**TASK INSTRUCTIONS**
Read through the listing, and wherever a line holds the word "space", return it.

**PROVIDED INFORMATION**

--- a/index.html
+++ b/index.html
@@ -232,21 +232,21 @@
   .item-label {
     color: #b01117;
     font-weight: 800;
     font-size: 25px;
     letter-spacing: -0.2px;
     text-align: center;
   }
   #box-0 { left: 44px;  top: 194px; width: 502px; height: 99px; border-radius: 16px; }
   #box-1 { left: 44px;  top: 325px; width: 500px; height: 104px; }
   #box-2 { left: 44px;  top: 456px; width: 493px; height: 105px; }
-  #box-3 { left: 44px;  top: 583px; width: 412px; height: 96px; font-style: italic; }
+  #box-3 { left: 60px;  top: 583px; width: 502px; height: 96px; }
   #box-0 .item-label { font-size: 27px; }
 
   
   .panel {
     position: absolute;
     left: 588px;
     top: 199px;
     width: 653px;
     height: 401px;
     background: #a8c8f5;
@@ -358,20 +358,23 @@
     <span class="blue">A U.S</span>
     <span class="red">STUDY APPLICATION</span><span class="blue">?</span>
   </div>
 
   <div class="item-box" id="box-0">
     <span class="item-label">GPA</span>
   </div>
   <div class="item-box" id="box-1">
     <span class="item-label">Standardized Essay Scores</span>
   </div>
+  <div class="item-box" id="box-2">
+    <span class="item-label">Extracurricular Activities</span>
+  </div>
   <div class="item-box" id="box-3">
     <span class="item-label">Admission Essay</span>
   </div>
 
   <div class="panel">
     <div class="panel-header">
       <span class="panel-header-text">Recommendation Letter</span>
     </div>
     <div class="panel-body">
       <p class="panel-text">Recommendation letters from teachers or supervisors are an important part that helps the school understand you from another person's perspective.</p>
...
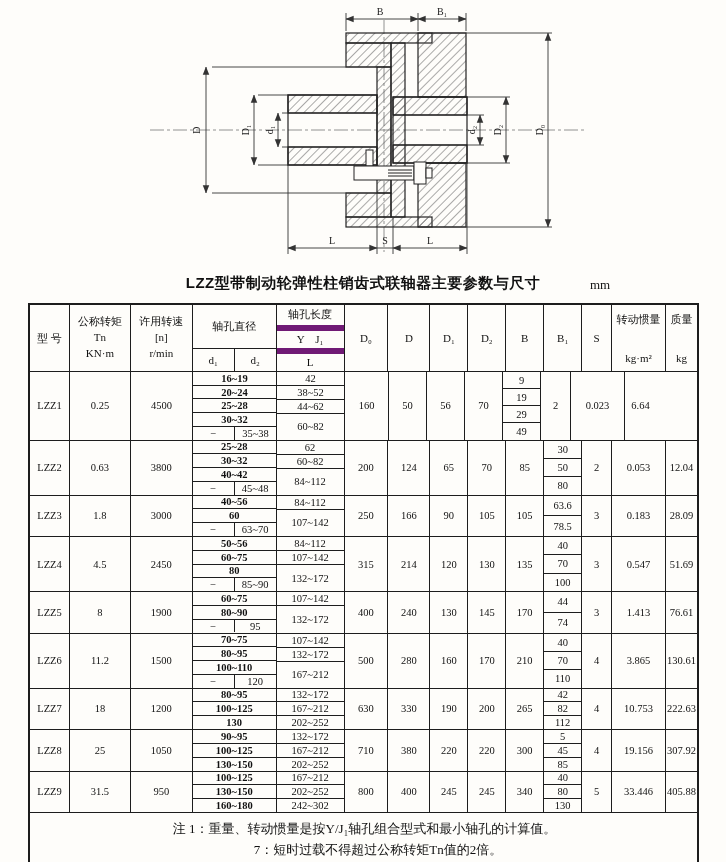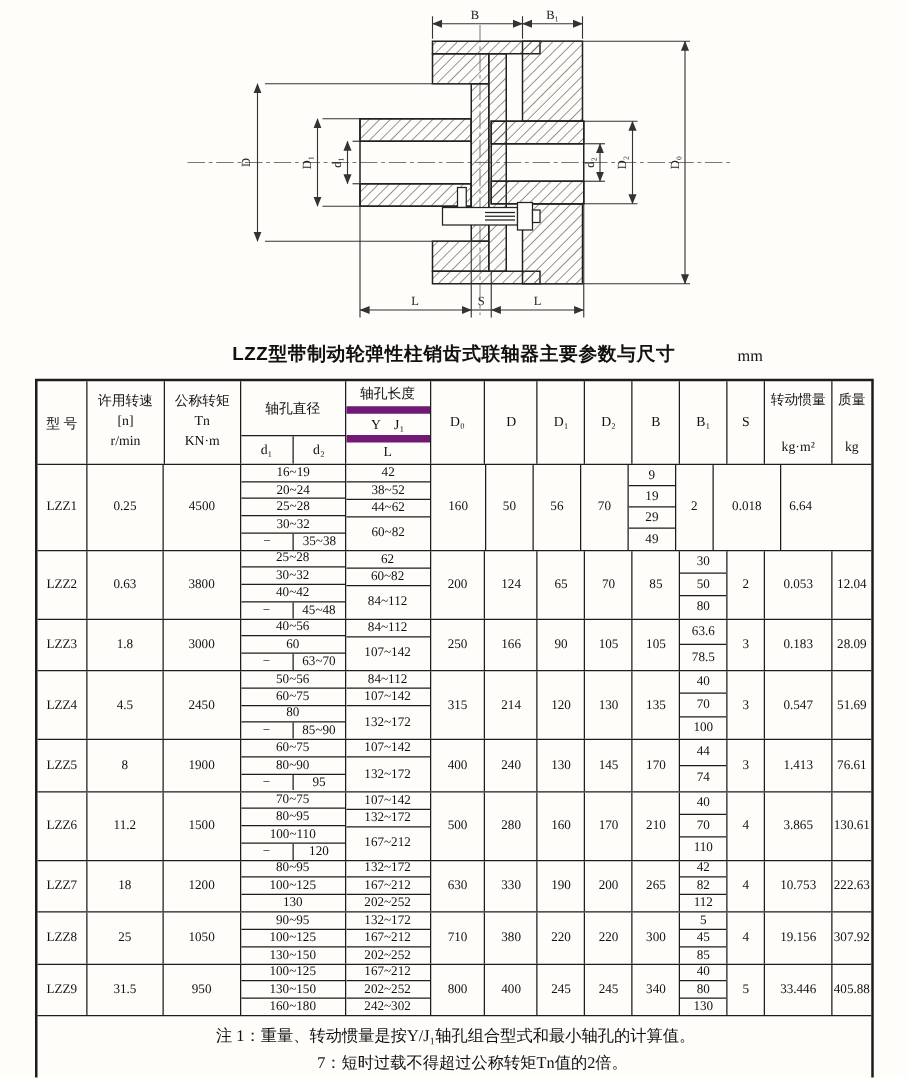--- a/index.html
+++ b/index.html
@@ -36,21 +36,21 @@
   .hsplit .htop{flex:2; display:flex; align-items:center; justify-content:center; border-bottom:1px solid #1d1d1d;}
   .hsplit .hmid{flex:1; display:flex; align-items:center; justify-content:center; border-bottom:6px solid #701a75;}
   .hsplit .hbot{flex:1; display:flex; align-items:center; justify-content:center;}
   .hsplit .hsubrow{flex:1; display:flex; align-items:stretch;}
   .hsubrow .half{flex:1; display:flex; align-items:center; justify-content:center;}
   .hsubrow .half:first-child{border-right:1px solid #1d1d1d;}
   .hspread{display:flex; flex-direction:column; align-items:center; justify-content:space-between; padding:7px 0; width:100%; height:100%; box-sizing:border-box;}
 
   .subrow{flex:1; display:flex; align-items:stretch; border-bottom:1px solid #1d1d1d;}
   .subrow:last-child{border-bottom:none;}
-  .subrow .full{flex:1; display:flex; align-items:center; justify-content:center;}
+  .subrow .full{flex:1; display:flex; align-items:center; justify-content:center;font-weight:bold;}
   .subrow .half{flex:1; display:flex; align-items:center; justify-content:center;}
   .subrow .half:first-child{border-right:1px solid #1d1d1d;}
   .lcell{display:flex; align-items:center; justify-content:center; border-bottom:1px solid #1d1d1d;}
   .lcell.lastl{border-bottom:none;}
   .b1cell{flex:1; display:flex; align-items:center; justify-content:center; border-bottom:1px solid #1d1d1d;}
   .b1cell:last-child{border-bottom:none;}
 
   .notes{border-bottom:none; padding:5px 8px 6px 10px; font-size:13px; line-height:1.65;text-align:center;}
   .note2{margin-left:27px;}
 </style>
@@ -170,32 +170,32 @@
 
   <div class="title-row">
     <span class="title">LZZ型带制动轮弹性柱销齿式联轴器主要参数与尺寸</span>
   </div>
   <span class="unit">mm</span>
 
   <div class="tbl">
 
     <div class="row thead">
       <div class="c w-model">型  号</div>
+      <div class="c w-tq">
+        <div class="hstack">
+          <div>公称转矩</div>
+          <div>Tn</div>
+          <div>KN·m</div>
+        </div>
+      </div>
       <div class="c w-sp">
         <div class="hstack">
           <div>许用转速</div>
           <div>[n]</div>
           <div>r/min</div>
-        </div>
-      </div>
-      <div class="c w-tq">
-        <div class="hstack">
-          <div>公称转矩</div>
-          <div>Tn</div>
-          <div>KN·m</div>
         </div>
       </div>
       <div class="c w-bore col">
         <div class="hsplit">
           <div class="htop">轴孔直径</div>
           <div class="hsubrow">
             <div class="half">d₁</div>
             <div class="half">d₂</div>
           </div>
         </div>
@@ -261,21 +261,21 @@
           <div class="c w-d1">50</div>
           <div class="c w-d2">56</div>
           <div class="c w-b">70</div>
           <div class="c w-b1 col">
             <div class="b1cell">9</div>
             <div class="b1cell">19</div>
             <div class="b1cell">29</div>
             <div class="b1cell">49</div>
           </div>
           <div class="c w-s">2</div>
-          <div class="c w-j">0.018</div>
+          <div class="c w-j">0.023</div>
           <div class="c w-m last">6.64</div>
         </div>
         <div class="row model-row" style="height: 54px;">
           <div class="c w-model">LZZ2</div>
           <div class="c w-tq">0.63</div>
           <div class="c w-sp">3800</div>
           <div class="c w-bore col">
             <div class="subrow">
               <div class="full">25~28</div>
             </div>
...
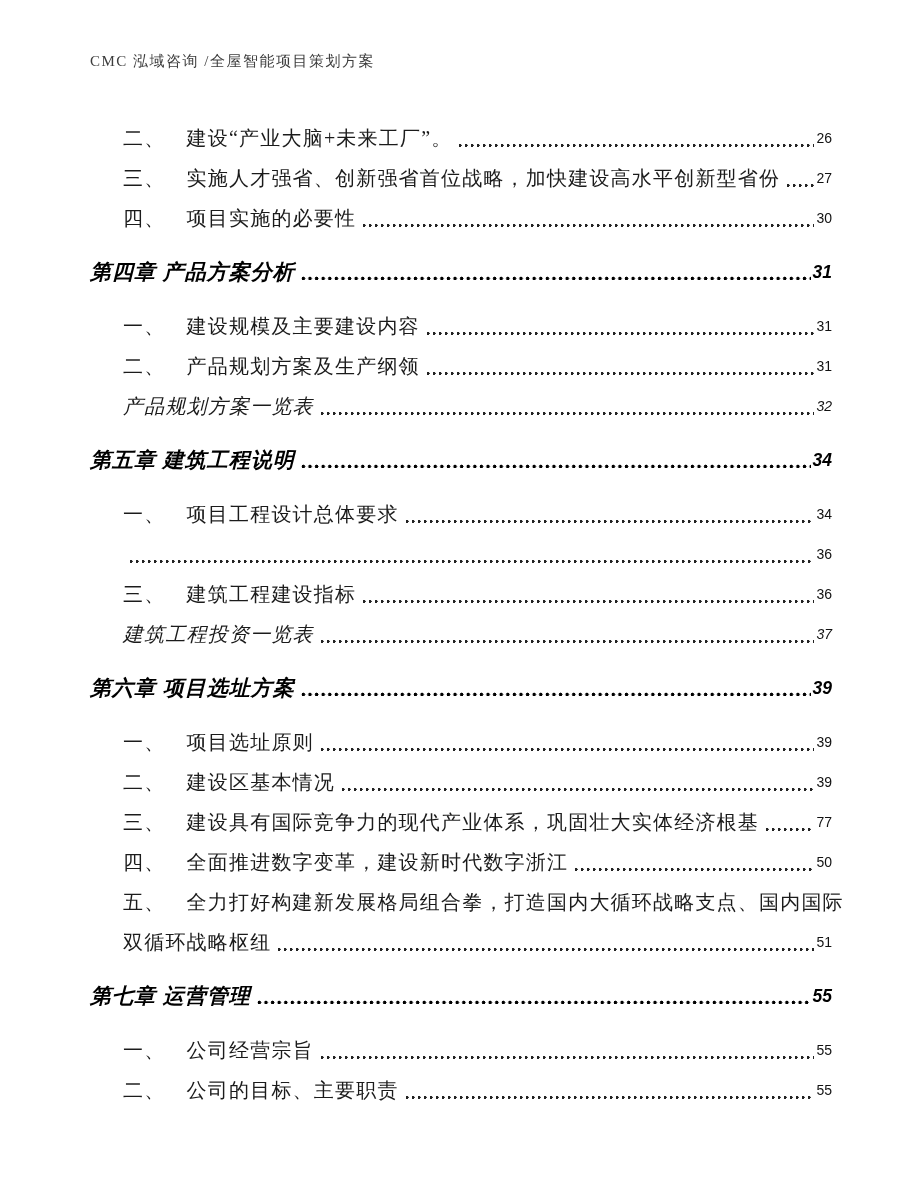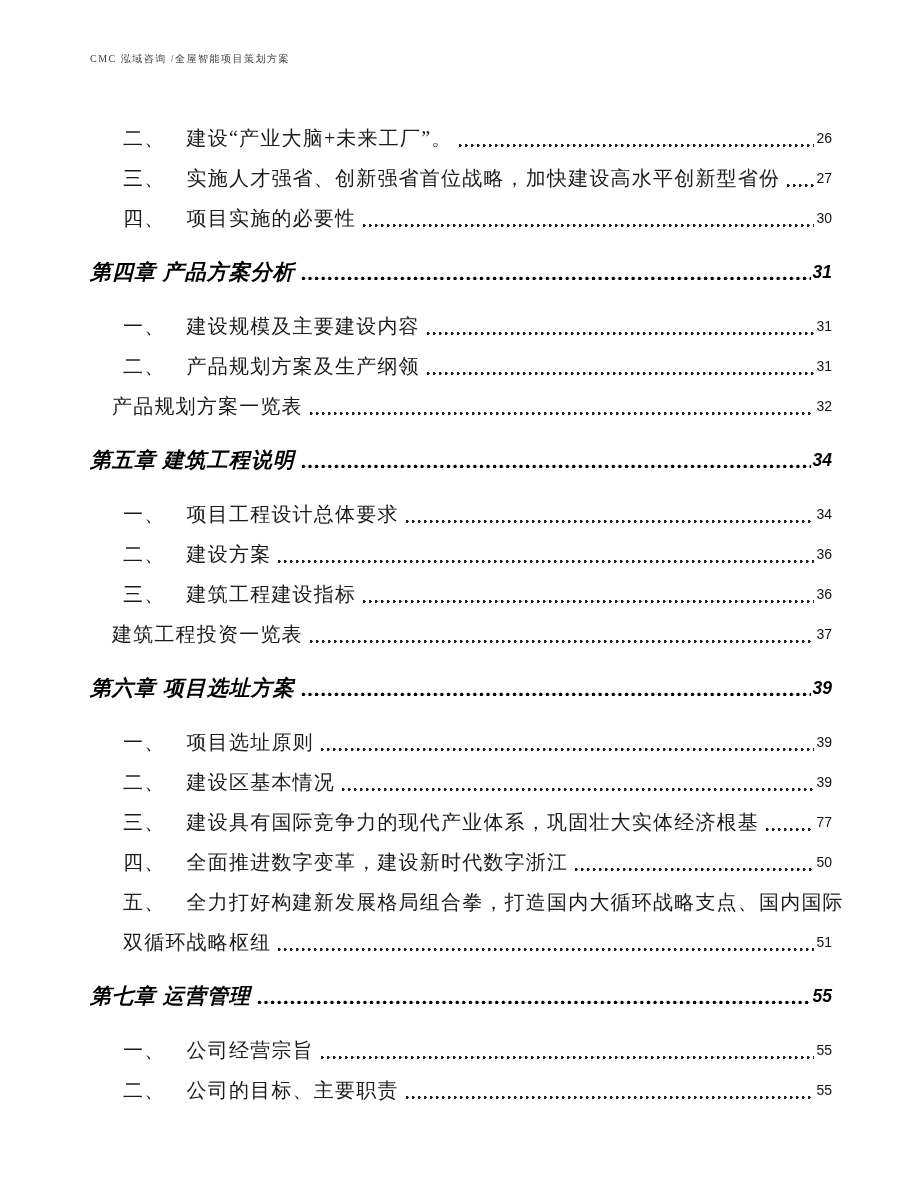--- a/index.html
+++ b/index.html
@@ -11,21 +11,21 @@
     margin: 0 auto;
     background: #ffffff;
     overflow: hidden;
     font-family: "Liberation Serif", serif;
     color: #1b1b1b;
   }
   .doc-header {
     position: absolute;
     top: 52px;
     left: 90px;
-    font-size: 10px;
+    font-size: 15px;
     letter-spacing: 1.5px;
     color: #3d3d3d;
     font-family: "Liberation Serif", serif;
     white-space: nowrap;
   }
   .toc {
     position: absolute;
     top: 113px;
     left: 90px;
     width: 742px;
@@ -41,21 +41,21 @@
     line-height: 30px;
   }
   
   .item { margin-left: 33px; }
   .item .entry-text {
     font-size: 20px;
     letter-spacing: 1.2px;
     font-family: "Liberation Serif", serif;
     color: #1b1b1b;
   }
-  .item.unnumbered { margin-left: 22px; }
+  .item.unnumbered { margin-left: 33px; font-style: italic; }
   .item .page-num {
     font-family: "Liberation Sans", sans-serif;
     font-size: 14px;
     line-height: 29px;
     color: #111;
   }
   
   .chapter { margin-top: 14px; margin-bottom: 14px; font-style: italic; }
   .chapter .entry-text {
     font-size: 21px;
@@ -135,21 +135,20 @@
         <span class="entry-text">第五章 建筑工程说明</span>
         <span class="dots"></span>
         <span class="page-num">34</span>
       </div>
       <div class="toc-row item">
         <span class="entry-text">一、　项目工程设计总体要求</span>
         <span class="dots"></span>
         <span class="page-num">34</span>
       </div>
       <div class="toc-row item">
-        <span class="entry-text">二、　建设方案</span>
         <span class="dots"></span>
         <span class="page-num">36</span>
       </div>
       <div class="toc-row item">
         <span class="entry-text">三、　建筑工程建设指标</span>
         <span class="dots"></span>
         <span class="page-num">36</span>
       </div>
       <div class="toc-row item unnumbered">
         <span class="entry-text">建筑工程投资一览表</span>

**EXPECTED ANSWER**
   .hspread{display:flex; flex-direction:column; align-items:center; justify-content:space-between; padding:7px 0; width:100%; height:100%; box-sizing:border-box;}
     white-space: nowrap;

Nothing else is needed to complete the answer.